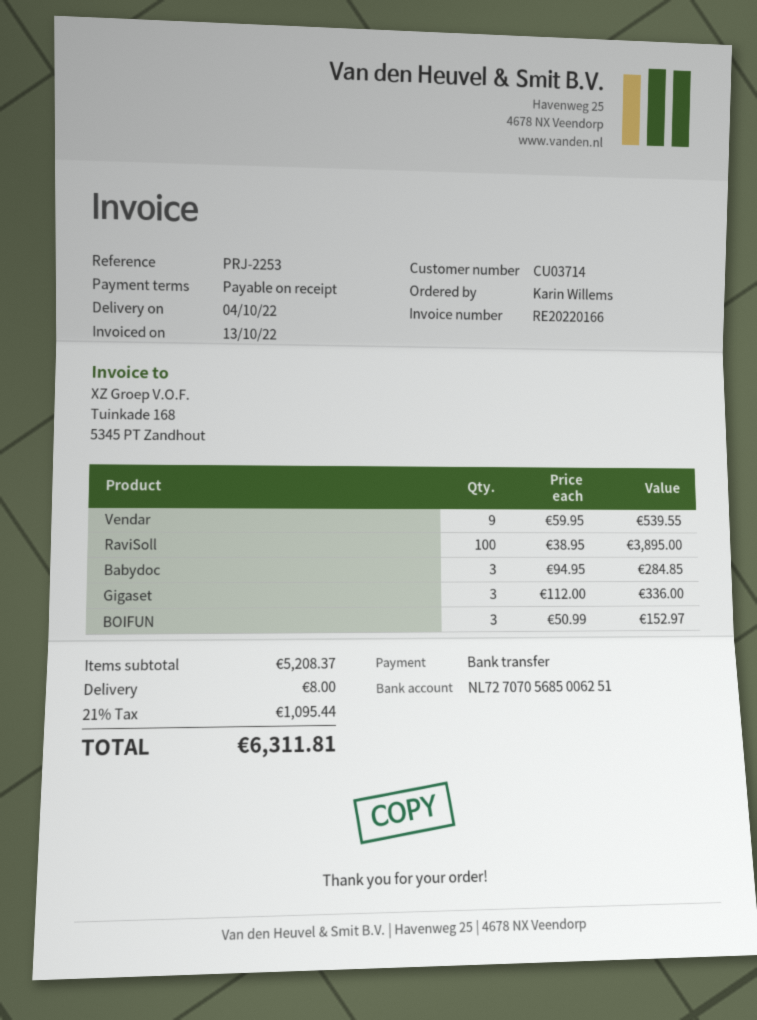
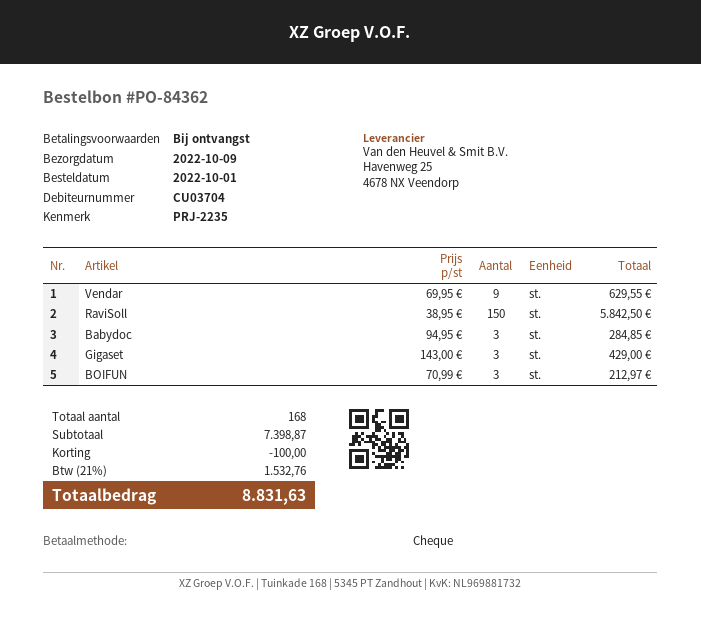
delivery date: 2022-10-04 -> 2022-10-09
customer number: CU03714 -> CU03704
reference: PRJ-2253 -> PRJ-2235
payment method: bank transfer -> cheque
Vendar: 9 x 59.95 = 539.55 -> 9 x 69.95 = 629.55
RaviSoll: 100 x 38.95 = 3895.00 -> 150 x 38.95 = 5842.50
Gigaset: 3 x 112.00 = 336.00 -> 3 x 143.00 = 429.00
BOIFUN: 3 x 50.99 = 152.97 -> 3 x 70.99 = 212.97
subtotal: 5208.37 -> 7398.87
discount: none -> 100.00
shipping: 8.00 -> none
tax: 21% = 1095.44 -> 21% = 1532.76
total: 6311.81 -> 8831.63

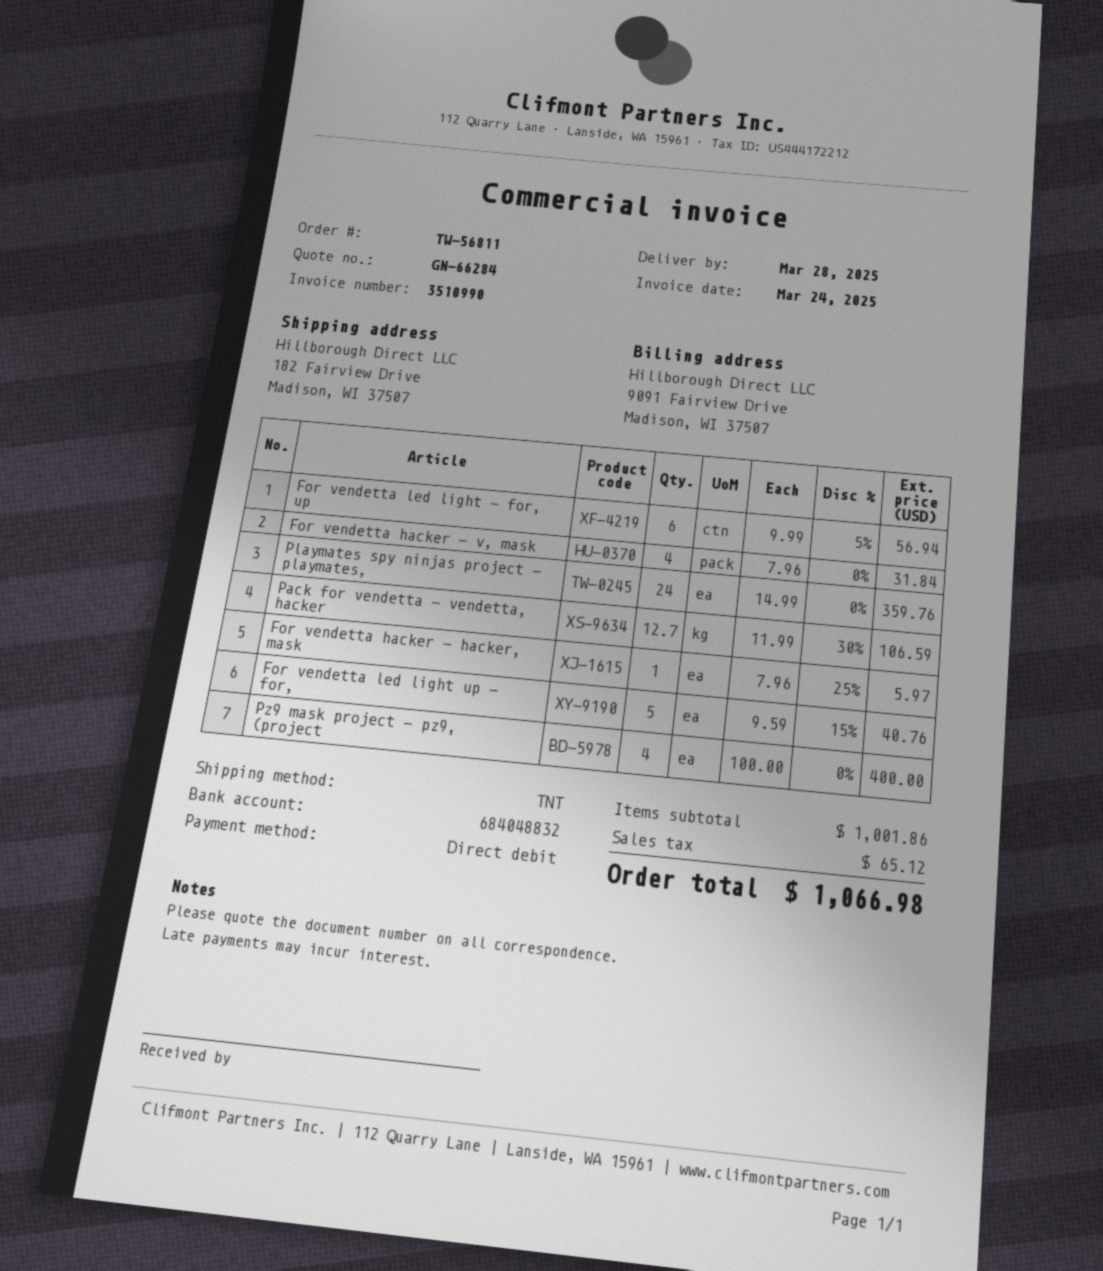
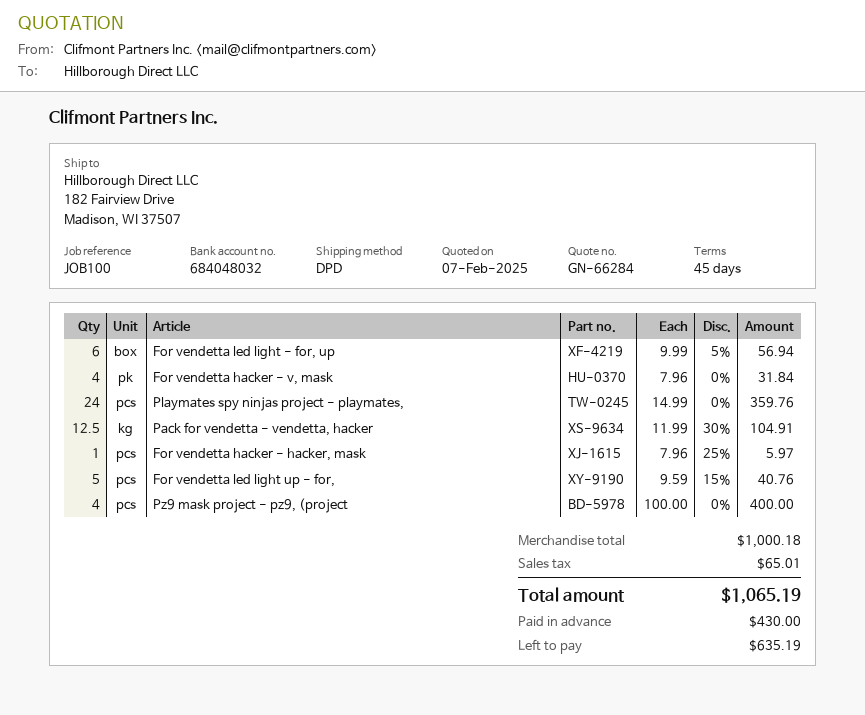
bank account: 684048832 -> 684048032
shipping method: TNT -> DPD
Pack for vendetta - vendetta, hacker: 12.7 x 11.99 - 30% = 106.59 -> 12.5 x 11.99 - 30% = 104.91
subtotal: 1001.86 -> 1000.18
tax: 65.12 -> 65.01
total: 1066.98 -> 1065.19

________

— WHAT IS REQUIRED —
Every line from the one with "total: 6311.81 -> 8831.63" through the last line of the data must be copied exactly. Leave the pictures out.

— WRITTEN ANSWER —
total: 6311.81 -> 8831.63

bank account: 684048832 -> 684048032
shipping method: TNT -> DPD
Pack for vendetta - vendetta, hacker: 12.7 x 11.99 - 30% = 106.59 -> 12.5 x 11.99 - 30% = 104.91
subtotal: 1001.86 -> 1000.18
tax: 65.12 -> 65.01
total: 1066.98 -> 1065.19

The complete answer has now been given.